First, a little history:
The zoning code rewrite was called for as far back as 1989. Mayor Hickenlooper hired Peter Park to shepherd it in 2004. Meanwhile, preservationists like Jim Lindberg were concerned how the old code was allowing redevelopers to potentially ruin our historic neighborhoods. Blueprint Denver was begun in about 1998 and released in 2002 as the guide for a new code. The Zoning Code Task Force (ZCTF) was appointed in early 2005, consultants were hired, problems identified, and neighborhood contexts were defined.
Along about early 2008, third parties realized that sustainability issues had been heretofore largely ignored by city staff and their consultants. Michael Henry and Don Tressler of INC (InterNeighborhood Cooperation, an RNO), are the most significant of these third parties. Although Greenprint Denver was initiated in 2006 and widely admired, it was two years before Greenprint representatives were spotted at any ZCTF or Blueprint meetings.
At the request of INC, Park then hired Doug Farr to recommend sustainability strategies for the new code. The author wonders why a Chicago based consultant, however well qualified, could be a better choice than a local firm. For example, does Farr know why evaporative coolers are such a great peak power solution for the Denver area? Probably not. It turns out that swamp coolers ARE a zoning issue. No matter, he wrote the book, and made an effort to interview local experts like Michael Tavel.

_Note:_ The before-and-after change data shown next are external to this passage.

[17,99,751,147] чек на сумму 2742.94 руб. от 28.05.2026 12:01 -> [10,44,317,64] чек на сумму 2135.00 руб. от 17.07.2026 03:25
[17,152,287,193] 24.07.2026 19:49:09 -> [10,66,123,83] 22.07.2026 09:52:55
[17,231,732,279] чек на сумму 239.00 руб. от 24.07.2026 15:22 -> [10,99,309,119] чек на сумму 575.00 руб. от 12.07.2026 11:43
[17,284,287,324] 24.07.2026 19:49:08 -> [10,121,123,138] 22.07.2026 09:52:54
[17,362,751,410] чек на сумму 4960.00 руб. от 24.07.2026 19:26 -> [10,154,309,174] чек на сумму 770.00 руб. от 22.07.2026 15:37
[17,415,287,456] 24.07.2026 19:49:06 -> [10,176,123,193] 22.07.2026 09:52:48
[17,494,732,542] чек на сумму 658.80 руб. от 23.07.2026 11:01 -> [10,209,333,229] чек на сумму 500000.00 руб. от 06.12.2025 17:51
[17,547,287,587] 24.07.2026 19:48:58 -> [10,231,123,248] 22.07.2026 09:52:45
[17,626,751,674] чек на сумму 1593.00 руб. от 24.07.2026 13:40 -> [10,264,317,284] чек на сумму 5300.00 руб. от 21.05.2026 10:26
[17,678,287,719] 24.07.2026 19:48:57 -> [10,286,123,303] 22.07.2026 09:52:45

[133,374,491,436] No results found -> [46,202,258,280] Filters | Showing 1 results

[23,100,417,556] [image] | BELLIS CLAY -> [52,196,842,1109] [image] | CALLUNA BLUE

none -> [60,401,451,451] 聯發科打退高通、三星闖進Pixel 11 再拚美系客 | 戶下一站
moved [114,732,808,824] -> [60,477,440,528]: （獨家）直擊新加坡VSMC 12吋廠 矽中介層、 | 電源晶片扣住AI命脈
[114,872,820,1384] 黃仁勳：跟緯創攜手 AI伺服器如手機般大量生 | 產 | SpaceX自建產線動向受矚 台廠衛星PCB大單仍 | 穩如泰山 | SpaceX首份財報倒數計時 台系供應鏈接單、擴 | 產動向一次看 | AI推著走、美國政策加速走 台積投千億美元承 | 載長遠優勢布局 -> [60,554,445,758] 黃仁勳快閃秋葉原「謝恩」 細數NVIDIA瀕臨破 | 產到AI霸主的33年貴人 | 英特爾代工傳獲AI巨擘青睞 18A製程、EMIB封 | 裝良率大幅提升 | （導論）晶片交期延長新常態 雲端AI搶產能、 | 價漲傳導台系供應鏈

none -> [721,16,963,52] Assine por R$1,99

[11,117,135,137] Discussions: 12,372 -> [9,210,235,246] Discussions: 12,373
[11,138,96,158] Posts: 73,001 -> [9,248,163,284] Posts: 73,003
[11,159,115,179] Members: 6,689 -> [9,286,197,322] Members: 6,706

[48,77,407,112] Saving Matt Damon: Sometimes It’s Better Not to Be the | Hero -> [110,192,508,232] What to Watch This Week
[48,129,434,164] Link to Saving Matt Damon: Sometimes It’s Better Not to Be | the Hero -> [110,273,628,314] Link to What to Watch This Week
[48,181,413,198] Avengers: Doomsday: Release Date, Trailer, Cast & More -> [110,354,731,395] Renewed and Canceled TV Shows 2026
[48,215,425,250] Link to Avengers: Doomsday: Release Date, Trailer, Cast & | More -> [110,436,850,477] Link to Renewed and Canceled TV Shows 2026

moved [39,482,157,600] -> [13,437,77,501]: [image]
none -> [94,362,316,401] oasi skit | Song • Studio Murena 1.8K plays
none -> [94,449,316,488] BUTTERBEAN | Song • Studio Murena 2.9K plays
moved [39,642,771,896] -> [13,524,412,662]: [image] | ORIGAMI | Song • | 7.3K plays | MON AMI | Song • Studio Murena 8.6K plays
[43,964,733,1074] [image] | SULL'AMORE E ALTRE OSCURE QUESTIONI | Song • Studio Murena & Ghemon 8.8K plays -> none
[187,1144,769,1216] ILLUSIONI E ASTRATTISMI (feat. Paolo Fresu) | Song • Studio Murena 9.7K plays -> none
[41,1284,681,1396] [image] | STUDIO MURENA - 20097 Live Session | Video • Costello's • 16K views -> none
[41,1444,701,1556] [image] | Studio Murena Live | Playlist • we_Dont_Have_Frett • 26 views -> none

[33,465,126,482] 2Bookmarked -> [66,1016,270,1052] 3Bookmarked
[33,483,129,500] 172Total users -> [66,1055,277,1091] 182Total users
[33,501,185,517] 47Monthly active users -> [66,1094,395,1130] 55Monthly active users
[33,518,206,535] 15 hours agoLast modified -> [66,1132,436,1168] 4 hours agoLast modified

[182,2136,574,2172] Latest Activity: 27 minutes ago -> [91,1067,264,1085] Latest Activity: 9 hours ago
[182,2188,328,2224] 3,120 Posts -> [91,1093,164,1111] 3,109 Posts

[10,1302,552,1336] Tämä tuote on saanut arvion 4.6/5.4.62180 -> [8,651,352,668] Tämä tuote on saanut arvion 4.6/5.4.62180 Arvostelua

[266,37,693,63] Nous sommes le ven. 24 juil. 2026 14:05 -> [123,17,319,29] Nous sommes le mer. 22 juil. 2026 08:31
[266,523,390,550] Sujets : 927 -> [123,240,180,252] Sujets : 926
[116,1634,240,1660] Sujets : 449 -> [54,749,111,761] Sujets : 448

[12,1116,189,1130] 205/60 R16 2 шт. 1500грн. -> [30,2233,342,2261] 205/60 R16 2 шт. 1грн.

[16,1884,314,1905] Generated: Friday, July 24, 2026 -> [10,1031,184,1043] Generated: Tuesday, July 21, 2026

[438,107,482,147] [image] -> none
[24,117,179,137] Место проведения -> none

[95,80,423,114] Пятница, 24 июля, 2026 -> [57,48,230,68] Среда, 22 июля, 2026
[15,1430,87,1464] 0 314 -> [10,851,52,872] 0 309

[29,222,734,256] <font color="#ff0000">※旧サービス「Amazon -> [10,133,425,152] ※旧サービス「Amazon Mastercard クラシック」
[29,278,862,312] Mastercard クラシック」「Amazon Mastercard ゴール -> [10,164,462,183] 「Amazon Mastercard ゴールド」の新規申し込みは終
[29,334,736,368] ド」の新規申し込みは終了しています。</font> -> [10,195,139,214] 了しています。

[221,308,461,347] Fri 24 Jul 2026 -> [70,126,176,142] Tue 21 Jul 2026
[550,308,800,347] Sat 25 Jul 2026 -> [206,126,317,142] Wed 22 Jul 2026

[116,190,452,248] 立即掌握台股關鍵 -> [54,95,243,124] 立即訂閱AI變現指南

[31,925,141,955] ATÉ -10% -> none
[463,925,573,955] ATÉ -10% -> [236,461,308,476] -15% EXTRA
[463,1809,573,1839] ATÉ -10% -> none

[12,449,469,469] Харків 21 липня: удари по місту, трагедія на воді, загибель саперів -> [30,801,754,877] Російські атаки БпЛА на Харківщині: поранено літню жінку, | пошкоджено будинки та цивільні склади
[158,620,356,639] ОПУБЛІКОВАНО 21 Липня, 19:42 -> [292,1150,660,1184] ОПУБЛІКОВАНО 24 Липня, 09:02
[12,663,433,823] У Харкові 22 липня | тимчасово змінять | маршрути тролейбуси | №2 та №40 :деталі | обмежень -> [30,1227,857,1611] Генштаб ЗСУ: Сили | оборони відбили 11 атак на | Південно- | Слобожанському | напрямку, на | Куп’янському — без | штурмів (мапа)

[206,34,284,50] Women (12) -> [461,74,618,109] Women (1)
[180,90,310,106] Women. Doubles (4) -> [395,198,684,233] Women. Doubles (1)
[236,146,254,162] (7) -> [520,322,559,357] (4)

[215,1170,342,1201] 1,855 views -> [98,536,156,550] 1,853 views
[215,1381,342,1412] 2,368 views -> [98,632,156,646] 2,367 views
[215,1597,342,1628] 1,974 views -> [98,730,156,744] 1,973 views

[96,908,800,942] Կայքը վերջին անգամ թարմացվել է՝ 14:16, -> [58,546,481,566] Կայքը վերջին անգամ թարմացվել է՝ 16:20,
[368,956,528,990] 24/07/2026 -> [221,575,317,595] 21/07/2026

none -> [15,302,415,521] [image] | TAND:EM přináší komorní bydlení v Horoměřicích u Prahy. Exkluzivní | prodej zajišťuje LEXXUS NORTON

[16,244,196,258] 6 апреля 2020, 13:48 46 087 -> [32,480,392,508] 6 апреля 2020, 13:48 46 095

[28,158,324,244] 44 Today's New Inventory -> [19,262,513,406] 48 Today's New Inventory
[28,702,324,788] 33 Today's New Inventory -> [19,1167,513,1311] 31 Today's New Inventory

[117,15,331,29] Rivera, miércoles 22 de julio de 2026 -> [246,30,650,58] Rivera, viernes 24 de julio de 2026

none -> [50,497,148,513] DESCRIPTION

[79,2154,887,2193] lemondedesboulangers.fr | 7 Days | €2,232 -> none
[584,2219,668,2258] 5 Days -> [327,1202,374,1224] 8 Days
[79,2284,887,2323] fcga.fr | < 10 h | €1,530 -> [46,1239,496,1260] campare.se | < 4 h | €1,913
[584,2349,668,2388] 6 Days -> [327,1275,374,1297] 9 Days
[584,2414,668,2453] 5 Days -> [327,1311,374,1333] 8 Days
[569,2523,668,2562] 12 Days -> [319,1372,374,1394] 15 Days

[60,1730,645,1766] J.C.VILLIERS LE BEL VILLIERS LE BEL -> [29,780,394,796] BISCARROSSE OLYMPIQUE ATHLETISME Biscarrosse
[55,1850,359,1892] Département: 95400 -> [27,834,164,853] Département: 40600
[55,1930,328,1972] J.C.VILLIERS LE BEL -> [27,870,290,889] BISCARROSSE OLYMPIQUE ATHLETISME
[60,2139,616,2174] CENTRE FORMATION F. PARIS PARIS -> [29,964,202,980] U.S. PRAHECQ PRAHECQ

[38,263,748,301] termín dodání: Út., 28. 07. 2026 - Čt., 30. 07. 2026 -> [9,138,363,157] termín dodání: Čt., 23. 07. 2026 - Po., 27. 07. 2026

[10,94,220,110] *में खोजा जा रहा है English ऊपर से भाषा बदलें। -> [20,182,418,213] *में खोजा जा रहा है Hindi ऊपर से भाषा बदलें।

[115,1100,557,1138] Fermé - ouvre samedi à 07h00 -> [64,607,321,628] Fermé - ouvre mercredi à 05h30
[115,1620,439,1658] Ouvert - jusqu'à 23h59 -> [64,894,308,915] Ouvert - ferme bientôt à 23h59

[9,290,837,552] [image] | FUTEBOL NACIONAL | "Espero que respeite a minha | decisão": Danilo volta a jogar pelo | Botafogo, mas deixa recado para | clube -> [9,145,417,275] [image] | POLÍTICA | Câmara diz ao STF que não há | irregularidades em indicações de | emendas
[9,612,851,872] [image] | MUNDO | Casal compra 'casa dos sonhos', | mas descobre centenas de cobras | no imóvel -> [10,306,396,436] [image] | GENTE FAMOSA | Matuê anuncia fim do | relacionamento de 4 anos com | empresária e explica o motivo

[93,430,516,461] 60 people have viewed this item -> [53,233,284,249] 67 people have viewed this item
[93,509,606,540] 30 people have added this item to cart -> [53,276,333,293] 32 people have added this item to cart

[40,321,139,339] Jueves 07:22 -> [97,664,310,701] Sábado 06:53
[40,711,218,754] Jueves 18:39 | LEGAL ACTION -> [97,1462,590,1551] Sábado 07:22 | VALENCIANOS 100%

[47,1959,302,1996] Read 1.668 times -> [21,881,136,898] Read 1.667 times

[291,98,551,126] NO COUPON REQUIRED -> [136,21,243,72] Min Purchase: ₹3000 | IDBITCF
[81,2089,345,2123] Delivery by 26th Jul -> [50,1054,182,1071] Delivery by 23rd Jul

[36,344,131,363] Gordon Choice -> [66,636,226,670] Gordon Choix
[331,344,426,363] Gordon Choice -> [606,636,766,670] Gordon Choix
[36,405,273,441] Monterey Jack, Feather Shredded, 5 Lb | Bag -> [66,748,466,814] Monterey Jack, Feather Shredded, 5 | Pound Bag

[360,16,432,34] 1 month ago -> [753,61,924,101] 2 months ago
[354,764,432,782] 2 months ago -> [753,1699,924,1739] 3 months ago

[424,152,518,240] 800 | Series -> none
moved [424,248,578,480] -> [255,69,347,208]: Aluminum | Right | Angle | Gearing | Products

Also, in the spring of 2007, Bob Sperling and James Van Hemert organized the Friends of Granny Flats after they realized that the Zoning Code Task Force was almost unaware of the existence and popularity of thousands of historic carriage houses in Denver. They gave a presentation to city staff in April 2007 that was well-received and put dADU's on the radar.
Farr gave his report to the ZCTF in September 2008. At that meeting he was asked, "what are the biggest things we can do in Denver?" His reply, "Two things: Share cars and Solar Access". It looks like the private sector is already targeting the former.
(Coincidentally, at the same meeting, the housing affordability consultant, Don Elliot, was asked the same question. His reply, "ADU's, reduction of the minimum buildable lot size, and inclusionary zoning." The ZCTF took the first two choices to heart and they are well-represented in the draft code. The affordability recommendations promised ADU's "in a wide range of districts." The efficacy of Denver's current inclusionary zoning law is unclear.)
After staff parsed Farr's report, they issued the Jan. 14, 2009 sustainability memo , and ADU's are prominent. Mention is made of future study of things like solar fences, kind of a tough putt in urban neighborhoods with mature trees. More on that here and here.
Unfortunately, the proposed zoning map is disallowing ADU zoning over most of the city.
Review the Map . Look for suffixes like -B1, - C1 etc. For example, if your neighborhood has U-SU-C you don't get ADU's, but if you have U-SU-C1, you get 'em. B2 & C2 zoning allows them only on some corners, which is better than nothing, but there isn't any B2 and C2 on the map. Why develop a zoning typology and then shelve it? There are a lot more questions like that once you study the map. Please do, and weigh in .
So, in 2009, after all this work, why is the city offering up ADU zoning in less than 5% of the city?
Edit: As of late August 2009, the areas with ADU zoning shown have increased, but they are still insignificant. There is a small amount of A2, B2 and C2 now shown.
Edit(2) As of November 2009, there is tons of ADU zoning shown. Meanwhile, "Friends of Granny Flats" recommended ADU zoning for ALL single family districts.